**DATA SECTION**
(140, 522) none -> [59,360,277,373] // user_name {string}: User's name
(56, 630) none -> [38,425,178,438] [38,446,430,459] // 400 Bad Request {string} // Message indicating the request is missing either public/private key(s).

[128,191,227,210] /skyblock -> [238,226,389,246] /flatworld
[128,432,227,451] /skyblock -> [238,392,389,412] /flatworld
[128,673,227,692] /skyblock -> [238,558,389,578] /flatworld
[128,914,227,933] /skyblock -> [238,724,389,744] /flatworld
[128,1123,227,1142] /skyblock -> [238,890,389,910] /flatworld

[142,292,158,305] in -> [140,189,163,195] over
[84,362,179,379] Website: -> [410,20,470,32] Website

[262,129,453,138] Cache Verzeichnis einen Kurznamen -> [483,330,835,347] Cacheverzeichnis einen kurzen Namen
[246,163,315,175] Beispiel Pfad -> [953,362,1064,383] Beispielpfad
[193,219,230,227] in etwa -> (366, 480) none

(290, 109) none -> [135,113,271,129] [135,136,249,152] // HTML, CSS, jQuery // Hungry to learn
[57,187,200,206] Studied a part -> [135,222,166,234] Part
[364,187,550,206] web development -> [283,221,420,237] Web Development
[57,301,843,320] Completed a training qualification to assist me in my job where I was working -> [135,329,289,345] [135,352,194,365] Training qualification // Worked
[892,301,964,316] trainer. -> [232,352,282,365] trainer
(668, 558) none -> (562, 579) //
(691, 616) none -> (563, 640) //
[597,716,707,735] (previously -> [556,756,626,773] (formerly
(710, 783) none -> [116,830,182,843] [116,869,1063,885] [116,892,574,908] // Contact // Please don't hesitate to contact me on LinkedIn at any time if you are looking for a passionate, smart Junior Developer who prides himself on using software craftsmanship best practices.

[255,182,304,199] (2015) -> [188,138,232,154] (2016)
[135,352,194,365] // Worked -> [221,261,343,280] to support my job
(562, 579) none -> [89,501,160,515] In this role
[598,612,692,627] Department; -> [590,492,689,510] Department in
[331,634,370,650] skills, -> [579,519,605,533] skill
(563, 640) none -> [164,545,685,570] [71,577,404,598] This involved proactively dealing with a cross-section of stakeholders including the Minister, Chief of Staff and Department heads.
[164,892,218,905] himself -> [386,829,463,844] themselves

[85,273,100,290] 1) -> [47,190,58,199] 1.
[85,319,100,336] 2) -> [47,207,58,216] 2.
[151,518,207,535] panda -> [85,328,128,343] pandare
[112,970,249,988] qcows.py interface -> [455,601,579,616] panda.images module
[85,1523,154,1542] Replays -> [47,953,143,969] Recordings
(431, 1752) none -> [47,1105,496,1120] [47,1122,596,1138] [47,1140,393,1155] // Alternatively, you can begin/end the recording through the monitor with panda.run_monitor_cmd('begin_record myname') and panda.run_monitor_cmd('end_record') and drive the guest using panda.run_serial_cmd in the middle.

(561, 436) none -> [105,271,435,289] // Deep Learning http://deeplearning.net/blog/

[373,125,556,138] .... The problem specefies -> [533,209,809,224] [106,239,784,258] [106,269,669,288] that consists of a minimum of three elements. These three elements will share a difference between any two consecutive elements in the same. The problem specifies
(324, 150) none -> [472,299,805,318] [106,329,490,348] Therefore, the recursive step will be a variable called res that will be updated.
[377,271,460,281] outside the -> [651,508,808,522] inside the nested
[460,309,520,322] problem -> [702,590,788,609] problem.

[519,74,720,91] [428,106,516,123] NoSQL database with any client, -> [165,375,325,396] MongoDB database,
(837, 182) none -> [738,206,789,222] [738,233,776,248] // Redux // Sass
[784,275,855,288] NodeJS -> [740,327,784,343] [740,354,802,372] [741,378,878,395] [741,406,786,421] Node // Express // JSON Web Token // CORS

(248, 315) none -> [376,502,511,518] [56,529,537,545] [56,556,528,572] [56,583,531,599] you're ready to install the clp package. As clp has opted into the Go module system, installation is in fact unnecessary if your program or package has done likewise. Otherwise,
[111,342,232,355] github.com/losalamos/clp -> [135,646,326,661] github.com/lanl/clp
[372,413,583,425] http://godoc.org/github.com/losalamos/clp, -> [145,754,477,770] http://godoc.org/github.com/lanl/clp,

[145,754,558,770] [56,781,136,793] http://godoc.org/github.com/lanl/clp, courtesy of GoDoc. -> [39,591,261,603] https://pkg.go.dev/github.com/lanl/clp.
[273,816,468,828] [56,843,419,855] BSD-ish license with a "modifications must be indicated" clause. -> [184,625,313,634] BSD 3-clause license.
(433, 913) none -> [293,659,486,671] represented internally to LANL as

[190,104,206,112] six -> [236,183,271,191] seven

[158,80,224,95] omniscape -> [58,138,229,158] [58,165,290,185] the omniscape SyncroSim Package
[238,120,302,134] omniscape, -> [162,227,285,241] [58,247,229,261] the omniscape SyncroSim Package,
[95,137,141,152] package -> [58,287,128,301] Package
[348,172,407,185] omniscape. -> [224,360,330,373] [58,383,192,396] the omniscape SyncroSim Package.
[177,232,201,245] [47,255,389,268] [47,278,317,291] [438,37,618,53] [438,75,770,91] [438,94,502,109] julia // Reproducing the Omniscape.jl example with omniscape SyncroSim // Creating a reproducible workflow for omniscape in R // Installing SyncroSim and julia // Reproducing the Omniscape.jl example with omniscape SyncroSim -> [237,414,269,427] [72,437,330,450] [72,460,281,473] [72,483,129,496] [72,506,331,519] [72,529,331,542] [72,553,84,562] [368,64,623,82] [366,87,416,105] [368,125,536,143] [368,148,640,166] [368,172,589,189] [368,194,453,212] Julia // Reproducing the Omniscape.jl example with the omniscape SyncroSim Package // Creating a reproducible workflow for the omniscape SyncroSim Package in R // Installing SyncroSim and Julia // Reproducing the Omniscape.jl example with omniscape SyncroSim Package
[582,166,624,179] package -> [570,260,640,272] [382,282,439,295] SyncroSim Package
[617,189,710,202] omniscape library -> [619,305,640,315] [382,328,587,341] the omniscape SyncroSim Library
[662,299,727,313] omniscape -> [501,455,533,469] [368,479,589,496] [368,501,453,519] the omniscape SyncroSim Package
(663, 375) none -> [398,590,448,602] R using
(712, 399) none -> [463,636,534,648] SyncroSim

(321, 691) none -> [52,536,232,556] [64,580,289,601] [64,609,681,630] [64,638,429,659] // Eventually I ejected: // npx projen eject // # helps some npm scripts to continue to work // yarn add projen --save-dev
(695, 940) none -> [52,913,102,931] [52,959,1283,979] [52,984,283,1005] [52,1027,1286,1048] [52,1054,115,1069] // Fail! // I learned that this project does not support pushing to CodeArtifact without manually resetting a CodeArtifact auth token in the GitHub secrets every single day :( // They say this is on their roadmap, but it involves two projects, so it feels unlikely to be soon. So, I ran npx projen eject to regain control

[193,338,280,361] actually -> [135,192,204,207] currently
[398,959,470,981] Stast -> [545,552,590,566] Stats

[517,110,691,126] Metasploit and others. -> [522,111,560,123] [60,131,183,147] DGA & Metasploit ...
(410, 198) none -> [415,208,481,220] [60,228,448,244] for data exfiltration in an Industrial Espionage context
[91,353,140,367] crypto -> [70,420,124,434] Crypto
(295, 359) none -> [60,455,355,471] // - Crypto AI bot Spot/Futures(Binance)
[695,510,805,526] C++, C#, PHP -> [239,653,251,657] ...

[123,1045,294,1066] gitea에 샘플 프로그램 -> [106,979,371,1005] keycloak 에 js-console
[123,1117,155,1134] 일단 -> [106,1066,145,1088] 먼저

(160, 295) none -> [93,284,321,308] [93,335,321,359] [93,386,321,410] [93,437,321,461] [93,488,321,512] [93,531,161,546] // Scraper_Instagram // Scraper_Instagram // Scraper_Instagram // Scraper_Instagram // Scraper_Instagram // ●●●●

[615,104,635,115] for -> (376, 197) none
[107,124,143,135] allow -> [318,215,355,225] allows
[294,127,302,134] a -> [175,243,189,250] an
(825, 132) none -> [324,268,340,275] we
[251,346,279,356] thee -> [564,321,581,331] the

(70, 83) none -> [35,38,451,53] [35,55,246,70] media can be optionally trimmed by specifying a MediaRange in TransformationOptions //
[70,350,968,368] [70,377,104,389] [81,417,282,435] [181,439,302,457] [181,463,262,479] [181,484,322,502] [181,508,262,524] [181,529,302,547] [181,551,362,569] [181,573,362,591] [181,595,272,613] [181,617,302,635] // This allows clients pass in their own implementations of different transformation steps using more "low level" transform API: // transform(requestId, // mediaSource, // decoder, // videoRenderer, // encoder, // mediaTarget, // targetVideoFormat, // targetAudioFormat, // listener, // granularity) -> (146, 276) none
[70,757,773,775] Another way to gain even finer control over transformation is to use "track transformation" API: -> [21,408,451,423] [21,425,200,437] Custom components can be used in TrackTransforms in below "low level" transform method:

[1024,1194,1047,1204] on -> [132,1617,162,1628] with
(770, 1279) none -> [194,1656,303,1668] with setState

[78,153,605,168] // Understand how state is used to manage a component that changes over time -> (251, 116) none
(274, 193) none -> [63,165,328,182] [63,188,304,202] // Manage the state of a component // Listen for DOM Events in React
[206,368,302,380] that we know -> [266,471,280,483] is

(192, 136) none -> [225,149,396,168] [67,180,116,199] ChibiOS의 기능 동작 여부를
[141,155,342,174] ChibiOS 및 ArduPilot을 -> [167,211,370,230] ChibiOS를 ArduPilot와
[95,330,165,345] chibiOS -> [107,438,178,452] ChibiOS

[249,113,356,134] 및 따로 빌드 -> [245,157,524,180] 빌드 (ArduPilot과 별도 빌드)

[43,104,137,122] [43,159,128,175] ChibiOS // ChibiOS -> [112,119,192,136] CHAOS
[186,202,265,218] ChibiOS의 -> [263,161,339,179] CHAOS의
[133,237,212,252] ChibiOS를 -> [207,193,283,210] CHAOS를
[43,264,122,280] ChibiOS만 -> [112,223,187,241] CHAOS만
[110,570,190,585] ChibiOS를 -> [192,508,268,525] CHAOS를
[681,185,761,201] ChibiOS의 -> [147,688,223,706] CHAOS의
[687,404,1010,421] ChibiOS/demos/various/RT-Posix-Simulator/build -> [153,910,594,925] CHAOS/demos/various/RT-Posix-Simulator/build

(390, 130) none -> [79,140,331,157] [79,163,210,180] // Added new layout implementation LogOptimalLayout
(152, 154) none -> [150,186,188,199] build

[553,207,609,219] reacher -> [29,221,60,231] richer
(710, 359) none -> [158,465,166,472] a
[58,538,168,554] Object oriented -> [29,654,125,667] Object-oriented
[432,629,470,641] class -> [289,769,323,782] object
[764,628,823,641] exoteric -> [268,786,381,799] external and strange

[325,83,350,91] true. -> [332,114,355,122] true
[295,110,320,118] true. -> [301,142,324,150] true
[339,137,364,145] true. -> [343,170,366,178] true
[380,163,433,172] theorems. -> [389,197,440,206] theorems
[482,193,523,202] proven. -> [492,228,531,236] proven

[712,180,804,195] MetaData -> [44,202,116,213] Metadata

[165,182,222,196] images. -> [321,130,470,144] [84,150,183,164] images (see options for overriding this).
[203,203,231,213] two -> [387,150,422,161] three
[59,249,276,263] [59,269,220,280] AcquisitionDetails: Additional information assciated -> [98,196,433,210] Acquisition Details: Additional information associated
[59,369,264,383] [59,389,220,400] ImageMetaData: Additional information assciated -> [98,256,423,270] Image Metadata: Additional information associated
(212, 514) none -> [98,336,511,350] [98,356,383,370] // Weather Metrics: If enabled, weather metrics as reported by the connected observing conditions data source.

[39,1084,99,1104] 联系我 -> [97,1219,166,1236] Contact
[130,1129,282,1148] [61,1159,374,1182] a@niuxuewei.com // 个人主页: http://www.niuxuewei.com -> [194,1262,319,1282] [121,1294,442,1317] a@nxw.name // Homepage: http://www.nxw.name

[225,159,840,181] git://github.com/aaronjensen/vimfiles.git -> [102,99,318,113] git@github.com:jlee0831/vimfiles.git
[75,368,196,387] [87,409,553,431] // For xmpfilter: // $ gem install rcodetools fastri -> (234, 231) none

**EXERCISE OBJECTIVE**
Word for word, quote the lines of the material from the first line through the line with "[262,129,453,138] Cache Verzeichnis", both ends included.

**SOLUTION TO THE PROBLEM**
(140, 522) none -> [59,360,277,373] // user_name {string}: User's name
(56, 630) none -> [38,425,178,438] [38,446,430,459] // 400 Bad Request {string} // Message indicating the request is missing either public/private key(s).

[128,191,227,210] /skyblock -> [238,226,389,246] /flatworld
[128,432,227,451] /skyblock -> [238,392,389,412] /flatworld
[128,673,227,692] /skyblock -> [238,558,389,578] /flatworld
[128,914,227,933] /skyblock -> [238,724,389,744] /flatworld
[128,1123,227,1142] /skyblock -> [238,890,389,910] /flatworld

[142,292,158,305] in -> [140,189,163,195] over
[84,362,179,379] Website: -> [410,20,470,32] Website

[262,129,453,138] Cache Verzeichnis einen Kurznamen -> [483,330,835,347] Cacheverzeichnis einen kurzen Namen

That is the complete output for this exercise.